The Aerospace Corp., which studies space debris and re-entry behavior, says about 10 to 40 percent of falling satellites and rocket bodies survive the intense heat of re-entry to reach Earth’s surface.
No one has ever been injured from falling space junk, but re-entry debris has caused damage to property.
In a press conference last week, Wu said the risk from Tiangong 1 is “extremely low.”
“We estimate that it will experience its downfall by the latter half of 2017, which is next year,” Wu said. “(From) close analysis, most of its assembly units will burn and be destroyed during the downfall and will have a very low possibility of causing damage on Earth.”
The thin outer layers of Earth’s atmosphere are pulling Tiangong 1 out of orbit. Low-density air particles at Tiangong 1’s altitude impart minuscule levels of aerodynamic drag, pulling the spacecraft closer to Earth.
As Tiangong 1 loses altitude, it will encounter thicker parts of the upper atmosphere, and its descent rate will increase.
Tiangong 1’s orbit takes it around Earth every hour-and-a-half between 43 degrees north and south latitude.
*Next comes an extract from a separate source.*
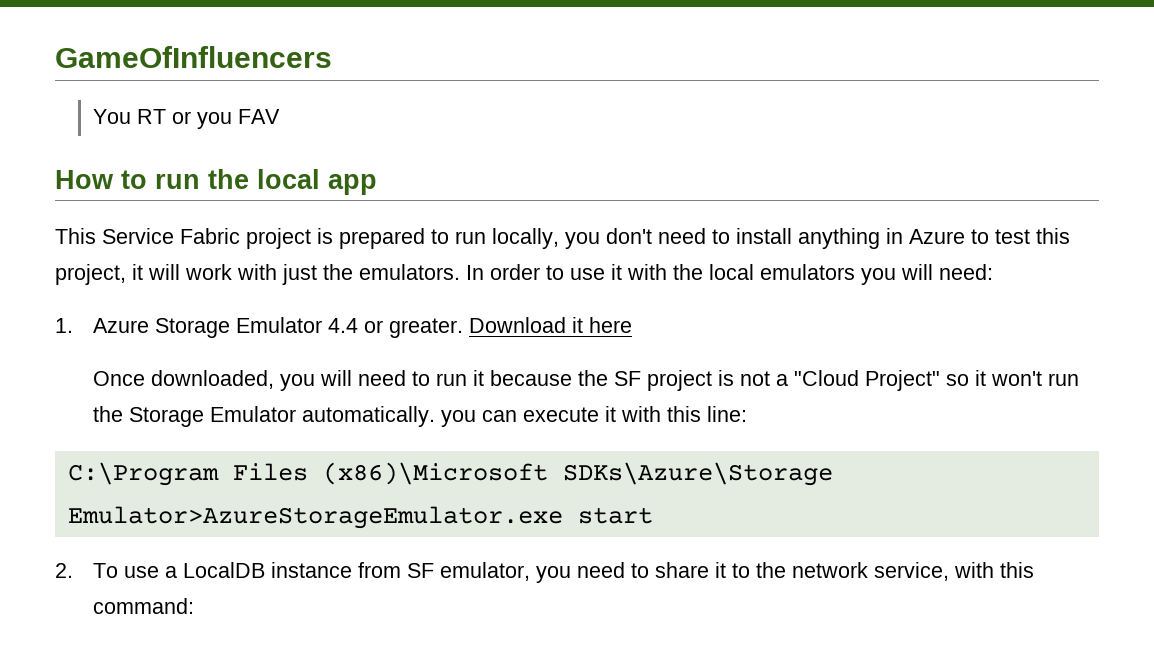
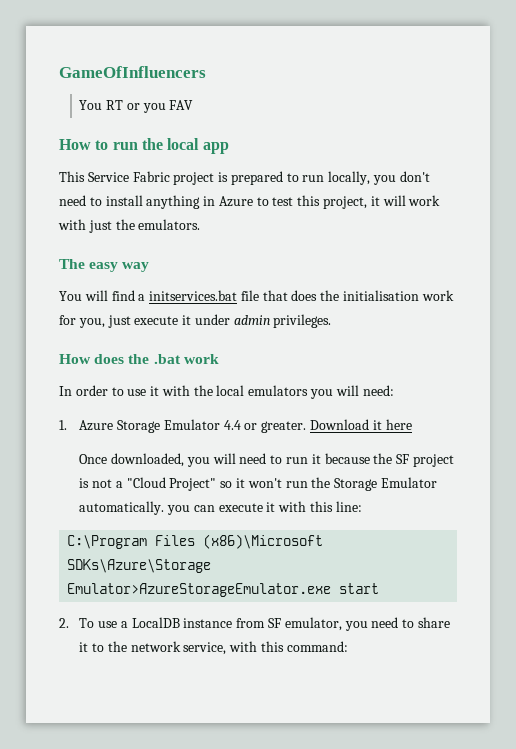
(460, 272) none -> [59,259,150,272] [59,290,454,301] [59,314,332,328] [59,354,219,364] // The easy way // You will find a initservices.bat file that does the initialisation work for you, just execute it under admin privileges. // How does the .bat work //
While it is impossible to predict the space lab’s re-entry point a year or more ahead of time, its footprint is restricted to that swath of the planet.
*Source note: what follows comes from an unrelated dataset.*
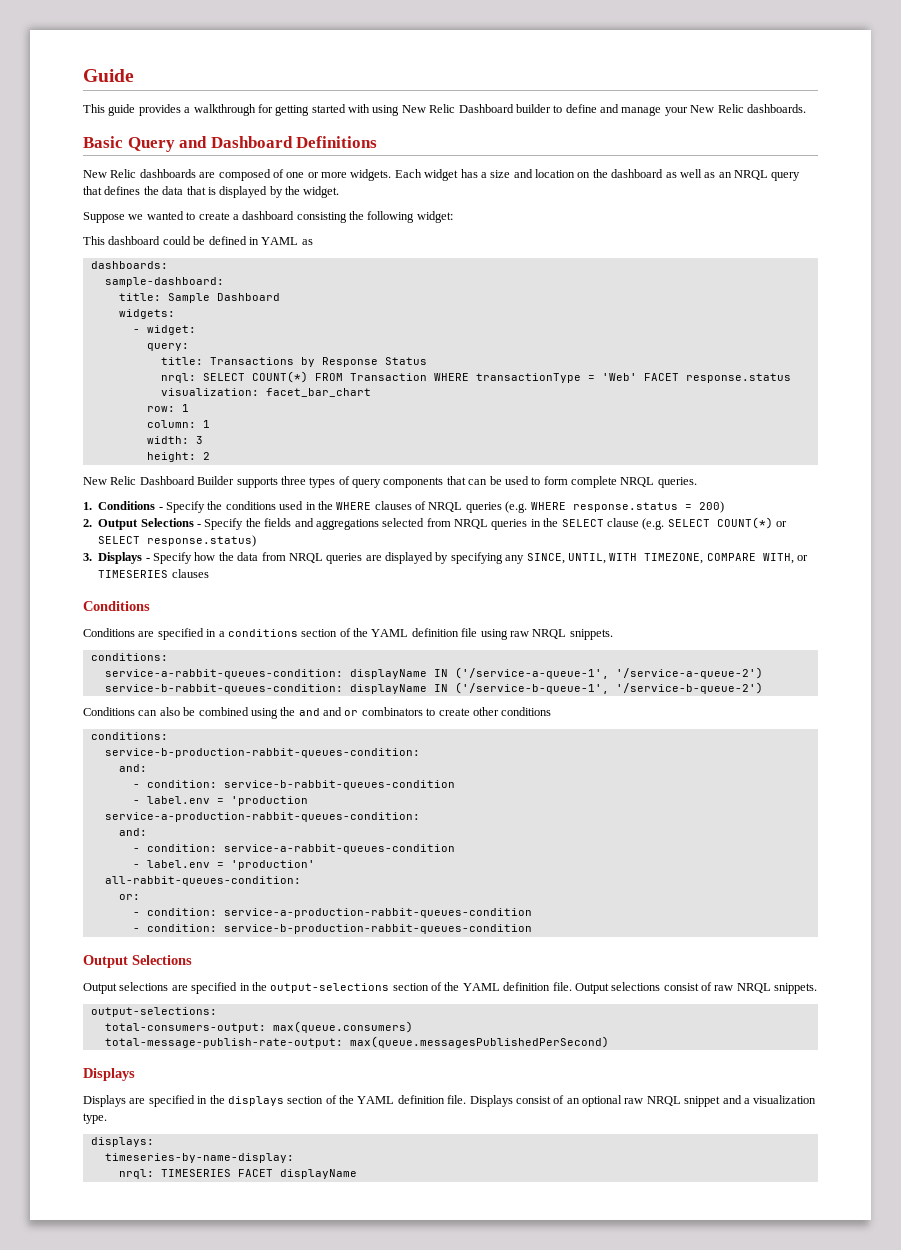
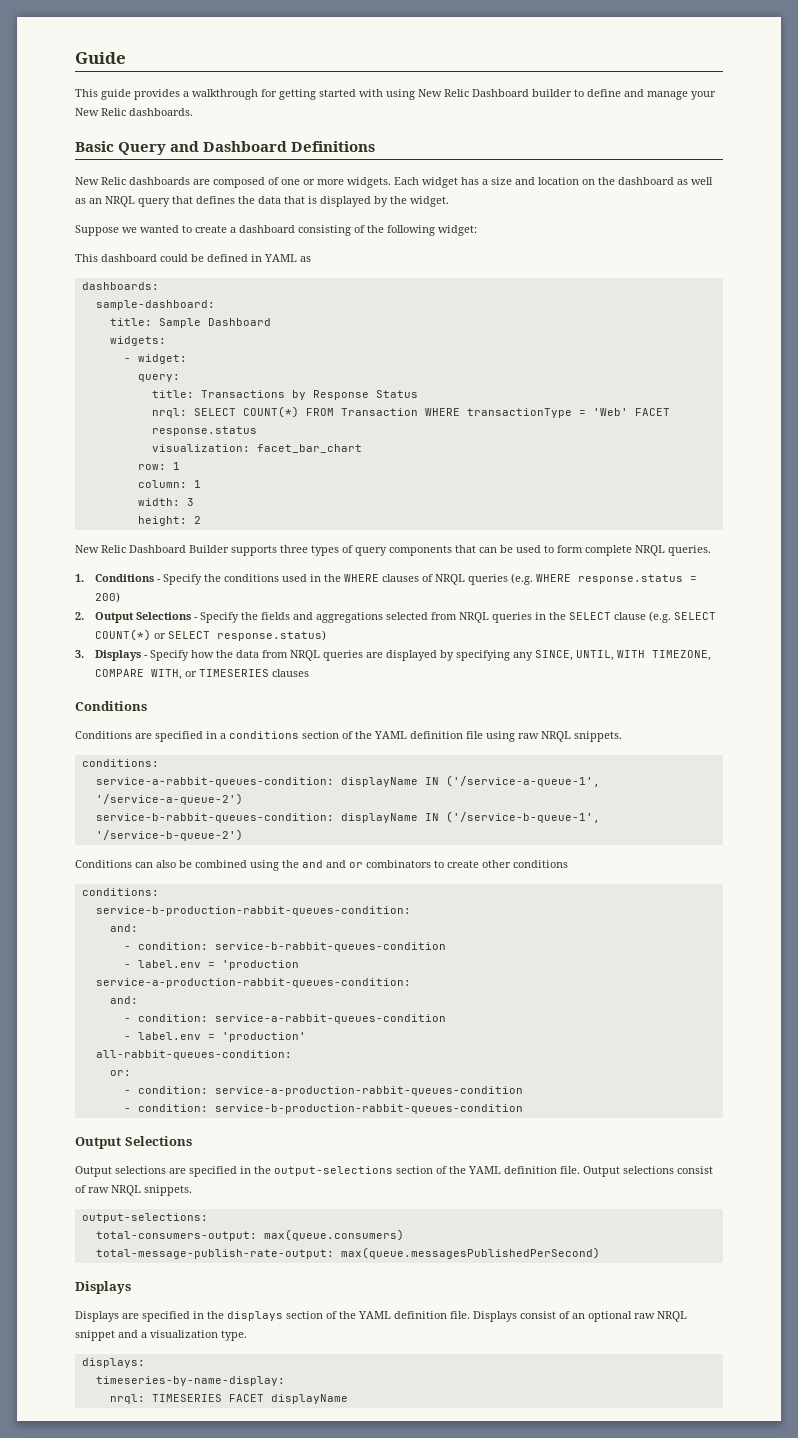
(347, 217) none -> [354,225,365,233] of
China launched the upgraded Tiangong 2 research module Sept. 15 to replace the defunct Tiangong 1 space lab. The new spacecraft carries several upgrades, including a robotic arm and refueling equipment, necessary to refine technologies for China’s planned multi-module space station due for completion by 2022.
Wu said China takes space debris concerns seriously, and some of the country’s launchers now conduct disposal maneuvers after deploying their payloads to guide spent upper stages toward destructive re-entries over the ocean.
Chinese engineers have also built and launched experimental satellites to demonstrate how to clean up space junk.
But China’s space debris record is marred by an anti-satellite weapons test in 2007 that intentionally shattered an aging Chinese polar-orbiting weather satellite, creating thousands of new fragments that could wreak havoc if they impact another spacecraft.
“We’ll continue to monitor closely Tiangong 1’s operation and issue early warnings for possible crashes, and report to the world in a timely manner,” Wu said.